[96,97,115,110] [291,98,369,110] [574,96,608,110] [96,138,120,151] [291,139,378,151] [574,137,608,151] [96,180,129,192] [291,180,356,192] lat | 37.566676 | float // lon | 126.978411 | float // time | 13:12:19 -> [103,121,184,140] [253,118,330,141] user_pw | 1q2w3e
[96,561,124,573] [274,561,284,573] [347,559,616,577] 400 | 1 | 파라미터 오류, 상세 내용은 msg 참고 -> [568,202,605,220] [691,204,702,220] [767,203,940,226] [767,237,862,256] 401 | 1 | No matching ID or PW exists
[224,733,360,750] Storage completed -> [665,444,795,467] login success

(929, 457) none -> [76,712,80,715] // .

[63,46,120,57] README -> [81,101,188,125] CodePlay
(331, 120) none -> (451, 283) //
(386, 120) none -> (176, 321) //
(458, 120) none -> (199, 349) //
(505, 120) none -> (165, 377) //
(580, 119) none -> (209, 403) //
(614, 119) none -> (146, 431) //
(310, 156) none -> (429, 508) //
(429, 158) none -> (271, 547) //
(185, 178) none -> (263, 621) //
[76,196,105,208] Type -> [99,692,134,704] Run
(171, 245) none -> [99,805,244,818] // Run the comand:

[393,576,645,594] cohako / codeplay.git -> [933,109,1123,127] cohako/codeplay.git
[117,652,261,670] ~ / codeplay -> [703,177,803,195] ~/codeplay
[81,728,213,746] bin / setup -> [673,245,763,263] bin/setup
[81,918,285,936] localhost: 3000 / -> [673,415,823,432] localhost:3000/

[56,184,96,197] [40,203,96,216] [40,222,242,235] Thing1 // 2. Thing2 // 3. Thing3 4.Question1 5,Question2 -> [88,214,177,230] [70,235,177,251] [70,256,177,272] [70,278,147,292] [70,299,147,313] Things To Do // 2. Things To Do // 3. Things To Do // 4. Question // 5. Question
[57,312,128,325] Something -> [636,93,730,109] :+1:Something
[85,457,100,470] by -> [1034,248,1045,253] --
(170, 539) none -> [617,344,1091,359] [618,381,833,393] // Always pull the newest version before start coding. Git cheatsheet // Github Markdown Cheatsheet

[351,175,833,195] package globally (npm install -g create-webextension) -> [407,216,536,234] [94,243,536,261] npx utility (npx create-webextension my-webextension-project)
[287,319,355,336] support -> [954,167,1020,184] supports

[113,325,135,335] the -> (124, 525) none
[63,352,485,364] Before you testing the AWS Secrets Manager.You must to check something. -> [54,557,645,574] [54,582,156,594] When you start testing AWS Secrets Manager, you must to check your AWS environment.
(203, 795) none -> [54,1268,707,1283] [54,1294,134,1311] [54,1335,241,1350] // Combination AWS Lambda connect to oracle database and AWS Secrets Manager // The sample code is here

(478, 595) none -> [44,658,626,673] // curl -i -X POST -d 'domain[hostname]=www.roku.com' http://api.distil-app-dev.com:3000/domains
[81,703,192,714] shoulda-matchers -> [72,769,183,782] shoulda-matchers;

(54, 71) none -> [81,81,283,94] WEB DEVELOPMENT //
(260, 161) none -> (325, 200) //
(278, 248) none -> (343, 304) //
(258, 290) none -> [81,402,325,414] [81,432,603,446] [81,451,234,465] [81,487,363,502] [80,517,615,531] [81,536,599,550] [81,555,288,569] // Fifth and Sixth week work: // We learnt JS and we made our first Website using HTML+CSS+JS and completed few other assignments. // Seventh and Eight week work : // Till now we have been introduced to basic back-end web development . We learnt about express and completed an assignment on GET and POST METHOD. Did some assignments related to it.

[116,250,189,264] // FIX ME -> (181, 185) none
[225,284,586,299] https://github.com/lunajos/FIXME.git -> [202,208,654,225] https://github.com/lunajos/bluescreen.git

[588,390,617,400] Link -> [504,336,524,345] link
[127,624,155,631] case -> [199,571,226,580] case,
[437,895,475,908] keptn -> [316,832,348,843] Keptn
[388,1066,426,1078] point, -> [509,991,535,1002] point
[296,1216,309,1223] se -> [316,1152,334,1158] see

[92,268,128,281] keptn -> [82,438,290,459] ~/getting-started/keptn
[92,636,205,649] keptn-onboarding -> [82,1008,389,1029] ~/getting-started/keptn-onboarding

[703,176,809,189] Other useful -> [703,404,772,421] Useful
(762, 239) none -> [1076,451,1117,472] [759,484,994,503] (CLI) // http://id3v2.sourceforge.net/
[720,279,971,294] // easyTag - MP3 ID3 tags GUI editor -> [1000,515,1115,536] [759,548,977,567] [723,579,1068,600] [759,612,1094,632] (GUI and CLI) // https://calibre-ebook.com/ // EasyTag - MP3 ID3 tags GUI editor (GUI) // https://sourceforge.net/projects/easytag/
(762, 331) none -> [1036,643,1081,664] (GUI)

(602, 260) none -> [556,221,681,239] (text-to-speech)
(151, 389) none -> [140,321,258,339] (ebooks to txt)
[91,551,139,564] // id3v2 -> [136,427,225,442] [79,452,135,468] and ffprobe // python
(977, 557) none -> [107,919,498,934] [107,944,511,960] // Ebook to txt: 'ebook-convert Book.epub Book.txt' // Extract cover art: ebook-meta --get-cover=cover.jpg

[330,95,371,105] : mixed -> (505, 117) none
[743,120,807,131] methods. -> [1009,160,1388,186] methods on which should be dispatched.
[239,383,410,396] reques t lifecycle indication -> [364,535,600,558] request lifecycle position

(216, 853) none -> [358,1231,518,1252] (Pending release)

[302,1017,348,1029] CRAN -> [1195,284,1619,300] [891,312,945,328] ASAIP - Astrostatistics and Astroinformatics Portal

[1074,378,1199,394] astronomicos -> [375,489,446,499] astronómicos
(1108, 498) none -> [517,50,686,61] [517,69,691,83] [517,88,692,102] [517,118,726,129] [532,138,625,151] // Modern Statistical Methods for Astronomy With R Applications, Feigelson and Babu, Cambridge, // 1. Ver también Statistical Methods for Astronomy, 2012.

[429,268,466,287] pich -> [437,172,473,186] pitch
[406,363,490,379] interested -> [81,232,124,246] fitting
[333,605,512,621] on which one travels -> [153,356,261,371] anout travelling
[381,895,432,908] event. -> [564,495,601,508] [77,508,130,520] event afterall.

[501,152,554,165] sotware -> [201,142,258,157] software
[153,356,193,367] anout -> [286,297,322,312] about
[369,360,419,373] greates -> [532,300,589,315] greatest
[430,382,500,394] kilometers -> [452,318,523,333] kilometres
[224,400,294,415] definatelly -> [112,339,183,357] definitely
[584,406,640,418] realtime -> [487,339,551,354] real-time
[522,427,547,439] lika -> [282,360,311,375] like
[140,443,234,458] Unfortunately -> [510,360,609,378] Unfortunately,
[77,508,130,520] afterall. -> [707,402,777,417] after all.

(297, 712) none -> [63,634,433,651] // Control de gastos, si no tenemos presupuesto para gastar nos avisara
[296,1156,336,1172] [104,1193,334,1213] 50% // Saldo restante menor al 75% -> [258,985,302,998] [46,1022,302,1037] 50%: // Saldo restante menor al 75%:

# [Instructions for the task]
Restate the records, all of them, precisely as written.

# [Written reply]
[96,97,115,110] [291,98,369,110] [574,96,608,110] [96,138,120,151] [291,139,378,151] [574,137,608,151] [96,180,129,192] [291,180,356,192] lat | 37.566676 | float // lon | 126.978411 | float // time | 13:12:19 -> [103,121,184,140] [253,118,330,141] user_pw | 1q2w3e
[96,561,124,573] [274,561,284,573] [347,559,616,577] 400 | 1 | 파라미터 오류, 상세 내용은 msg 참고 -> [568,202,605,220] [691,204,702,220] [767,203,940,226] [767,237,862,256] 401 | 1 | No matching ID or PW exists
[224,733,360,750] Storage completed -> [665,444,795,467] login success

(929, 457) none -> [76,712,80,715] // .

[63,46,120,57] README -> [81,101,188,125] CodePlay
(331, 120) none -> (451, 283) //
(386, 120) none -> (176, 321) //
(458, 120) none -> (199, 349) //
(505, 120) none -> (165, 377) //
(580, 119) none -> (209, 403) //
(614, 119) none -> (146, 431) //
(310, 156) none -> (429, 508) //
(429, 158) none -> (271, 547) //
(185, 178) none -> (263, 621) //
[76,196,105,208] Type -> [99,692,134,704] Run
(171, 245) none -> [99,805,244,818] // Run the comand:

[393,576,645,594] cohako / codeplay.git -> [933,109,1123,127] cohako/codeplay.git
[117,652,261,670] ~ / codeplay -> [703,177,803,195] ~/codeplay
[81,728,213,746] bin / setup -> [673,245,763,263] bin/setup
[81,918,285,936] localhost: 3000 / -> [673,415,823,432] localhost:3000/

[56,184,96,197] [40,203,96,216] [40,222,242,235] Thing1 // 2. Thing2 // 3. Thing3 4.Question1 5,Question2 -> [88,214,177,230] [70,235,177,251] [70,256,177,272] [70,278,147,292] [70,299,147,313] Things To Do // 2. Things To Do // 3. Things To Do // 4. Question // 5. Question
[57,312,128,325] Something -> [636,93,730,109] :+1:Something
[85,457,100,470] by -> [1034,248,1045,253] --
(170, 539) none -> [617,344,1091,359] [618,381,833,393] // Always pull the newest version before start coding. Git cheatsheet // Github Markdown Cheatsheet

[351,175,833,195] package globally (npm install -g create-webextension) -> [407,216,536,234] [94,243,536,261] npx utility (npx create-webextension my-webextension-project)
[287,319,355,336] support -> [954,167,1020,184] supports

[113,325,135,335] the -> (124, 525) none
[63,352,485,364] Before you testing the AWS Secrets Manager.You must to check something. -> [54,557,645,574] [54,582,156,594] When you start testing AWS Secrets Manager, you must to check your AWS environment.
(203, 795) none -> [54,1268,707,1283] [54,1294,134,1311] [54,1335,241,1350] // Combination AWS Lambda connect to oracle database and AWS Secrets Manager // The sample code is here

(478, 595) none -> [44,658,626,673] // curl -i -X POST -d 'domain[hostname]=www.roku.com' http://api.distil-app-dev.com:3000/domains
[81,703,192,714] shoulda-matchers -> [72,769,183,782] shoulda-matchers;

(54, 71) none -> [81,81,283,94] WEB DEVELOPMENT //
(260, 161) none -> (325, 200) //
(278, 248) none -> (343, 304) //
(258, 290) none -> [81,402,325,414] [81,432,603,446] [81,451,234,465] [81,487,363,502] [80,517,615,531] [81,536,599,550] [81,555,288,569] // Fifth and Sixth week work: // We learnt JS and we made our first Website using HTML+CSS+JS and completed few other assignments. // Seventh and Eight week work : // Till now we have been introduced to basic back-end web development . We learnt about express and completed an assignment on GET and POST METHOD. Did some assignments related to it.

[116,250,189,264] // FIX ME -> (181, 185) none
[225,284,586,299] https://github.com/lunajos/FIXME.git -> [202,208,654,225] https://github.com/lunajos/bluescreen.git

[588,390,617,400] Link -> [504,336,524,345] link
[127,624,155,631] case -> [199,571,226,580] case,
[437,895,475,908] keptn -> [316,832,348,843] Keptn
[388,1066,426,1078] point, -> [509,991,535,1002] point
[296,1216,309,1223] se -> [316,1152,334,1158] see

[92,268,128,281] keptn -> [82,438,290,459] ~/getting-started/keptn
[92,636,205,649] keptn-onboarding -> [82,1008,389,1029] ~/getting-started/keptn-onboarding

[703,176,809,189] Other useful -> [703,404,772,421] Useful
(762, 239) none -> [1076,451,1117,472] [759,484,994,503] (CLI) // http://id3v2.sourceforge.net/
[720,279,971,294] // easyTag - MP3 ID3 tags GUI editor -> [1000,515,1115,536] [759,548,977,567] [723,579,1068,600] [759,612,1094,632] (GUI and CLI) // https://calibre-ebook.com/ // EasyTag - MP3 ID3 tags GUI editor (GUI) // https://sourceforge.net/projects/easytag/
(762, 331) none -> [1036,643,1081,664] (GUI)

(602, 260) none -> [556,221,681,239] (text-to-speech)
(151, 389) none -> [140,321,258,339] (ebooks to txt)
[91,551,139,564] // id3v2 -> [136,427,225,442] [79,452,135,468] and ffprobe // python
(977, 557) none -> [107,919,498,934] [107,944,511,960] // Ebook to txt: 'ebook-convert Book.epub Book.txt' // Extract cover art: ebook-meta --get-cover=cover.jpg

[330,95,371,105] : mixed -> (505, 117) none
[743,120,807,131] methods. -> [1009,160,1388,186] methods on which should be dispatched.
[239,383,410,396] reques t lifecycle indication -> [364,535,600,558] request lifecycle position

(216, 853) none -> [358,1231,518,1252] (Pending release)

[302,1017,348,1029] CRAN -> [1195,284,1619,300] [891,312,945,328] ASAIP - Astrostatistics and Astroinformatics Portal

[1074,378,1199,394] astronomicos -> [375,489,446,499] astronómicos
(1108, 498) none -> [517,50,686,61] [517,69,691,83] [517,88,692,102] [517,118,726,129] [532,138,625,151] // Modern Statistical Methods for Astronomy With R Applications, Feigelson and Babu, Cambridge, // 1. Ver también Statistical Methods for Astronomy, 2012.

[429,268,466,287] pich -> [437,172,473,186] pitch
[406,363,490,379] interested -> [81,232,124,246] fitting
[333,605,512,621] on which one travels -> [153,356,261,371] anout travelling
[381,895,432,908] event. -> [564,495,601,508] [77,508,130,520] event afterall.

[501,152,554,165] sotware -> [201,142,258,157] software
[153,356,193,367] anout -> [286,297,322,312] about
[369,360,419,373] greates -> [532,300,589,315] greatest
[430,382,500,394] kilometers -> [452,318,523,333] kilometres
[224,400,294,415] definatelly -> [112,339,183,357] definitely
[584,406,640,418] realtime -> [487,339,551,354] real-time
[522,427,547,439] lika -> [282,360,311,375] like
[140,443,234,458] Unfortunately -> [510,360,609,378] Unfortunately,
[77,508,130,520] afterall. -> [707,402,777,417] after all.

(297, 712) none -> [63,634,433,651] // Control de gastos, si no tenemos presupuesto para gastar nos avisara
[296,1156,336,1172] [104,1193,334,1213] 50% // Saldo restante menor al 75% -> [258,985,302,998] [46,1022,302,1037] 50%: // Saldo restante menor al 75%:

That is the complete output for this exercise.